Christopher Burns (Gaffney, Cline & Associates), Adrian Topham SPE
(Baker Hughes), Ramin Lakani SPE (Gaffney, Cline & Associates)
The shale gas revolution on North America has created an incentive for the rest
of the world to chase this challenging hydrocarbon resource. Currently around
44% of the 20.6 tcf annual gas production in the US occurs from unconventional
resources, with this forecast to rise to 65% by 2020. The pitfalls and
challenges faced by North American development projects provide a wealth of
experience, which can be used to understand how we can apply technology more
effectively in Europe and North Africa. However, there are differences in both
operating environments and gas markets between North America and Europe and
North Africa, and we aim to highlight these differences as well as the
similarities. Unconventional oil and gas projects in Europe and North Africa
are currently at an early stage of their life cycle, exploration and appraisal.
We identify the following key challenges for the European region:
• The potential spread of the North American unconventional gas revolution to
Europe and North Africa could create competition and depress gas prices.
Reduced gas prices and increased costs will considerably reduce the margin for
error in exploring for unconventional gas. Therefore there is a need to apply
technology effectively, to avoid having to learn “by the drill bit”.
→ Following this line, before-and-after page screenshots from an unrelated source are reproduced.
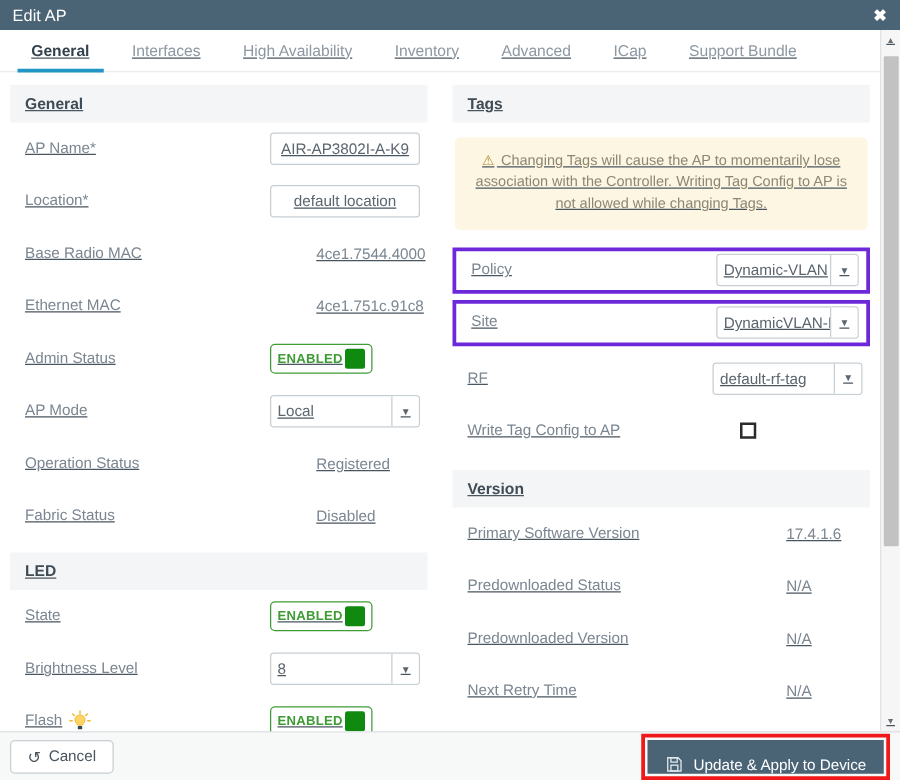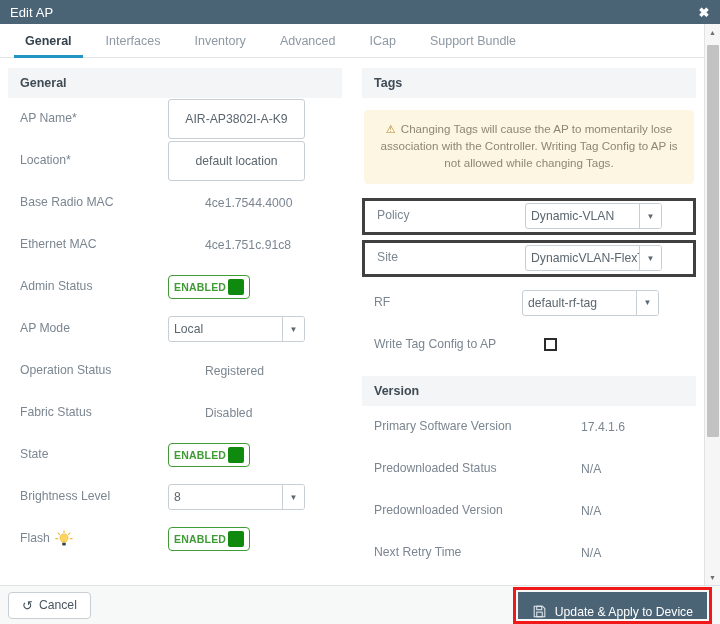--- a/index.html
+++ b/index.html
@@ -54,20 +54,21 @@
     cursor: pointer;
     font-weight: bold;
   }
 
   
   .body-wrap {
     flex: 1 1 auto;
     display: flex;
     min-height: 0;
     background: #ffffff;
+    text-decoration: underline;
   }
   .content-col {
     flex: 1 1 auto;
     min-width: 0;
     display: flex;
     flex-direction: column;
     background: #ffffff;
   }
 
   
@@ -134,20 +135,21 @@
   }
 
   
   .row {
     display: flex;
     align-items: center;
     min-height: 35px;
     padding: 0 6px 0 12px;
     box-sizing: border-box;
     position: relative;
+    gap: 48px;
   }
   .row-label {
     flex: 0 0 auto;
     width: 148px;
     font-size: 12.2px;
     color: #7b8691;
     line-height: 1.25;
     display: flex;
     align-items: center;
     gap: 5px;
@@ -161,21 +163,21 @@
     display: flex;
     align-items: center;
   }
   .row.taller { min-height: 42px; align-items: center; }
 
   .static-val { color: #7b8691; font-size: 12.2px; margin-left: 37px; }
 
   
   .textbox {
     width: 137px;
-    height: 40px;
+    height: 26px;
     border: 1px solid #c7ced4;
     border-radius: 3px;
     background: #ffffff;
     font-size: 12.2px;
     color: #5b666f;
     display: flex;
     align-items: center;
     justify-content: center;
     box-sizing: border-box;
     padding: 0 12px;
@@ -273,21 +275,21 @@
     box-sizing: border-box;
   }
   .warn-icon {
     color: #b08a2e;
     font-size: 11px;
     margin-right: 2px;
   }
 
   
   .hl {
-    border: 3px solid #404040;
+    border: 3px solid #6d28d9;
     box-sizing: border-box;
     margin: 4px 0 0 0;
   }
   .hl .row { min-height: 31px; }
 
   
   .scrollbar {
     flex: 0 0 16px;
     width: 16px;
     background: #f6f6f6;
@@ -378,20 +380,21 @@
     <div class="titlebar-title">Edit AP</div>
     <div class="close-icon">✖</div>
   </div>
 
   <div class="body-wrap">
     <div class="content-col">
 
       <div class="tabs">
         <div class="tab active">General</div>
         <div class="tab">Interfaces</div>
+        <div class="tab">High Availability</div>
         <div class="tab">Inventory</div>
         <div class="tab">Advanced</div>
         <div class="tab">ICap</div>
         <div class="tab">Support Bundle</div>
       </div>
 
       <div class="panels">
 
         <div class="panel">
 
@@ -468,20 +471,21 @@
 
           <div class="row taller">
             <div class="row-label">
               <span class="lbl-text">Fabric Status</span>
             </div>
             <div class="row-value">
               <span class="static-val">Disabled</span>
             </div>
           </div>
 
+          <div class="section-head" style="margin-top:8px;">LED</div>
 
           <div class="row taller">
             <div class="row-label">
               <span class="lbl-text">State</span>
             </div>
             <div class="row-value">
               <div class="toggle">
                 <span class="toggle-text">ENABLED</span>
                 <span class="toggle-knob"></span>
               </div>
• A lack of infrastructure and specialised equipment, particularly in North
Africa, leading to a higher cost base for developing the region’s
• The regulatory environment in Europe is not presently conducive to
development of shale gas resources together with the negative public perception
of the environmental risk associated with shale gas development.
Aside from these medium to long term challenges, Europe at present is facing a
more critical short term challenge: the need to prove the concept by completing
and producing the first economic shale gas wells.